Step Duration (seconds)
File load into Hive (LOAD) 267
Clean & transform (m1 → m2) 138
Minute-level peak aggregation (m3) 72
----------------------------------------
Total: 477 seconds ≈ 7.95 minutes
A single Hadoop cluster could technically process the full year in about 48 hours, but that left almost no buffer for transfer, validation, reruns, report preparation, or unexpected failures. The deadline required more capacity, not just a better query.
5. Critical Move: Burst Scale-out to Five Hadoop Clusters
To create a real delivery buffer, I scaled horizontally by cloning four additional Hadoop clusters and distributing date ranges according to each cluster’s capacity. The cluster burst, host updates, Hive metastore sync, HDFS path fixes, script deployment, and health checks were completed in about 2 hours.
Multi-cluster parallel burst scale-out
Original Hadoop cluster
│
├── Clone cluster A
├── Clone cluster B
├── Clone cluster C
└── Clone cluster D
Final cluster count: 5
│
▼
Distribute files by cluster capacity
│
▼
Parallel processing at file / day level
Engineering Judgment
The core decision was not simply “use Hadoop.” The important judgment was knowing when Oracle was the wrong execution platform, proving Hadoop throughput with a benchmark, and then scaling out fast enough to protect the 48-hour delivery window.
6. Final Delivery Flow
With five clusters running in parallel, the workload was scheduled by file and by day. The output tables were merged into the final reporting layer, exported to Excel, and handed to the front-line team for capacity analysis.

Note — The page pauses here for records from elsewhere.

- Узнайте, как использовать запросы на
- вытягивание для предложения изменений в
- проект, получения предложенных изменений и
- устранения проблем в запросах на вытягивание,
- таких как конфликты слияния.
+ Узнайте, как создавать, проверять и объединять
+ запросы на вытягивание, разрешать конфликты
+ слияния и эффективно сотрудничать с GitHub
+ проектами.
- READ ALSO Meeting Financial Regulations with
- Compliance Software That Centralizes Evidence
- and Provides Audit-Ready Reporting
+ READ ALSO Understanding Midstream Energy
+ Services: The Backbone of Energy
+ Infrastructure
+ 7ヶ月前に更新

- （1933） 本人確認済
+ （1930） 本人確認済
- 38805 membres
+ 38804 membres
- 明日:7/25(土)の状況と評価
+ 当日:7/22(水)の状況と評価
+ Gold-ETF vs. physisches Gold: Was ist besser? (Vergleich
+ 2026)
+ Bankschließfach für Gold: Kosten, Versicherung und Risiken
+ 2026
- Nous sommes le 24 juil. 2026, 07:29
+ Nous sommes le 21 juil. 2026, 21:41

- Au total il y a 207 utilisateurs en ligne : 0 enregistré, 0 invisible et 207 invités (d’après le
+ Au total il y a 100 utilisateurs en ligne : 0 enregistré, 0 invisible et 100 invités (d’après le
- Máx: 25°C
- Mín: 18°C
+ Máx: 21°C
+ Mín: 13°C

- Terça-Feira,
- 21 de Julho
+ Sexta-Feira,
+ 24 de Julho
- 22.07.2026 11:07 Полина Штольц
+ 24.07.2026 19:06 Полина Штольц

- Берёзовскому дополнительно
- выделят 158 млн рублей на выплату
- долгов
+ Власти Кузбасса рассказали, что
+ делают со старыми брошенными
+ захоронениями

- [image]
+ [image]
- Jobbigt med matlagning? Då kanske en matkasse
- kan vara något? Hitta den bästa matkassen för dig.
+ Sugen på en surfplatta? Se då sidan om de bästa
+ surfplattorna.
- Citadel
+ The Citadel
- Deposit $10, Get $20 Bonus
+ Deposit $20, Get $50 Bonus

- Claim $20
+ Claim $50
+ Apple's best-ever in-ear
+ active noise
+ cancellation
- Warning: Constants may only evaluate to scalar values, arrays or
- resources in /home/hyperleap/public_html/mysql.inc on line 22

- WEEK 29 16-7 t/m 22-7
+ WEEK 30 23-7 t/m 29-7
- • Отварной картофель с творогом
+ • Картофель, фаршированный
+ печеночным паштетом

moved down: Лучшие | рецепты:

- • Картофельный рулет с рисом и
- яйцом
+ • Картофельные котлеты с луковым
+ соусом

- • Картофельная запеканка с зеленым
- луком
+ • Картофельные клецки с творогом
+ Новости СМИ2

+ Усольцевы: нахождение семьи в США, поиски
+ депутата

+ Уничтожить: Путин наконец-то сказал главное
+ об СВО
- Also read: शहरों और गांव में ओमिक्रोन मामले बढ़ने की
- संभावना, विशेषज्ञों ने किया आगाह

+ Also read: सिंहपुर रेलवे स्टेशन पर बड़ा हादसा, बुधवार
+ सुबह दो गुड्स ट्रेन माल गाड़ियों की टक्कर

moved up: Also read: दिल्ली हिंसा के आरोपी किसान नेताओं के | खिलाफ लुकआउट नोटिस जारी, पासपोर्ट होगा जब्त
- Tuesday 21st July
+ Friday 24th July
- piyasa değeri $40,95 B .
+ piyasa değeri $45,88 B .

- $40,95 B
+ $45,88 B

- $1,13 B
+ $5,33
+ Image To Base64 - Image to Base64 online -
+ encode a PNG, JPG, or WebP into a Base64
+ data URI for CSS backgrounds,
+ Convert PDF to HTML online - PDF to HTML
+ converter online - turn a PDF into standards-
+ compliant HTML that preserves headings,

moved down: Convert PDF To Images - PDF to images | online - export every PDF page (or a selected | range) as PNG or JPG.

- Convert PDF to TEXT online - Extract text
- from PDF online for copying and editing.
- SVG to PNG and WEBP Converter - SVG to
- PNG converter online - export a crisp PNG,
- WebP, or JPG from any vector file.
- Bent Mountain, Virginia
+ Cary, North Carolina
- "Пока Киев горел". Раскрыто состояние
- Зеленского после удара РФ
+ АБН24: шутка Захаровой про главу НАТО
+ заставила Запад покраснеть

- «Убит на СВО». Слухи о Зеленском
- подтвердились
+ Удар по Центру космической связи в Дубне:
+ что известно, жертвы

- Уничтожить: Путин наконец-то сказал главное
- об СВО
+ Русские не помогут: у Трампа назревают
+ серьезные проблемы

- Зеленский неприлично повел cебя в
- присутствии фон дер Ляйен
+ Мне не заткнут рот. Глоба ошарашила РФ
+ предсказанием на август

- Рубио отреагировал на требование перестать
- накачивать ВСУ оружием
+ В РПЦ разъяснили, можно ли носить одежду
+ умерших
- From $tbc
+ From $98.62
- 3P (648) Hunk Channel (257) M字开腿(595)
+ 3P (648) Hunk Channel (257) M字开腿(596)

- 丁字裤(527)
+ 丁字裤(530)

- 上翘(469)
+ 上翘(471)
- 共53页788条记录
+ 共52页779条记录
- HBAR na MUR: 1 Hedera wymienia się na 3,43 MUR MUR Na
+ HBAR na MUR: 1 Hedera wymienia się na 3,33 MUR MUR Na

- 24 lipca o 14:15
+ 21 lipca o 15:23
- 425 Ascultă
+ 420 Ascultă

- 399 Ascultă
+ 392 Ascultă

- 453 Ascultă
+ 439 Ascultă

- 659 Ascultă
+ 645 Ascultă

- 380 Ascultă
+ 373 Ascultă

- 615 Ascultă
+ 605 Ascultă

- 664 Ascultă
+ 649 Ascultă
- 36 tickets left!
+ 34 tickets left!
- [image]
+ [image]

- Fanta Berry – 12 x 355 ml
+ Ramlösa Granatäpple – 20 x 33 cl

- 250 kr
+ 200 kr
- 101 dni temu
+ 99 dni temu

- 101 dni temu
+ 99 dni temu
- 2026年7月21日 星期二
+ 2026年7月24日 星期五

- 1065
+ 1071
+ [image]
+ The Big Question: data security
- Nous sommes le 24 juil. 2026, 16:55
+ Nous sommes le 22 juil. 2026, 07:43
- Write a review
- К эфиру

Final aggregation and delivery flow
All clusters output m2 / m3
│
▼
Minute-level aggregation
│
▼
Hive summary tables
│
▼
Excel report
│
▼
Delivered artefacts: peak minutes, Top 10 high-risk APIs, time-series charts
7. Deliverables
- Minute-level peak call volume for every API
- Full-year peak load for each API
- A list of the Top 10 high-risk APIs
- Detection of high-frequency, sustained-call APIs
- Daily / weekly / hourly record-volume time series
- Success rate, failure rate, and exception share
- Correlation analysis between business peaks and system peaks
8. Final Outcome: The Numbers That Matter
Approach Per-day runtime Full-year runtime
----------------------------------------------------------
Original (Oracle) 30 minutes 182 hours (7.5 days)
Single Hadoop cluster 8 minutes ~48 hours (still tight)
5 clusters in parallel 1.6 minutes ≈ 10 hours for the core flow
- End-to-end communication and solution sign-off: about 1.5 hours
- Multi-cluster deployment: about 2 hours
- Core shard scheduling and computation: about 10 hours
- Delivered within the 48-hour deadline
- Zero impact on the production Oracle system
- Reusable design later adopted as a standard API analysis approach in multiple provinces
9. My Role and Contributions
- Led the architecture decision and end-to-end delivery under a hard 48-hour deadline.
- Designed and implemented the Hadoop + Hive multi-cluster solution, including ETL pipeline, shell scripts, and scheduling logic.
- Ran the performance benchmark and proved the single-cluster throughput of about 8 minutes per day.
- Owned the burst scale-out deployment and shard-allocation strategy, assigning date ranges based on cluster capacity.
- Defined the final analysis-report structure and worked with the front-line team to deliver and interpret the Excel report.
Notes & Methods
- Data scope: full-year API logs from a provincial telecom production environment.
- Processing method: Hadoop / Hive ETL, file-level parallelism, character conversion, cleaning, and minute-level aggregation.
- Risk control: avoided loading archived raw logs into Oracle and kept heavy analysis away from live production systems.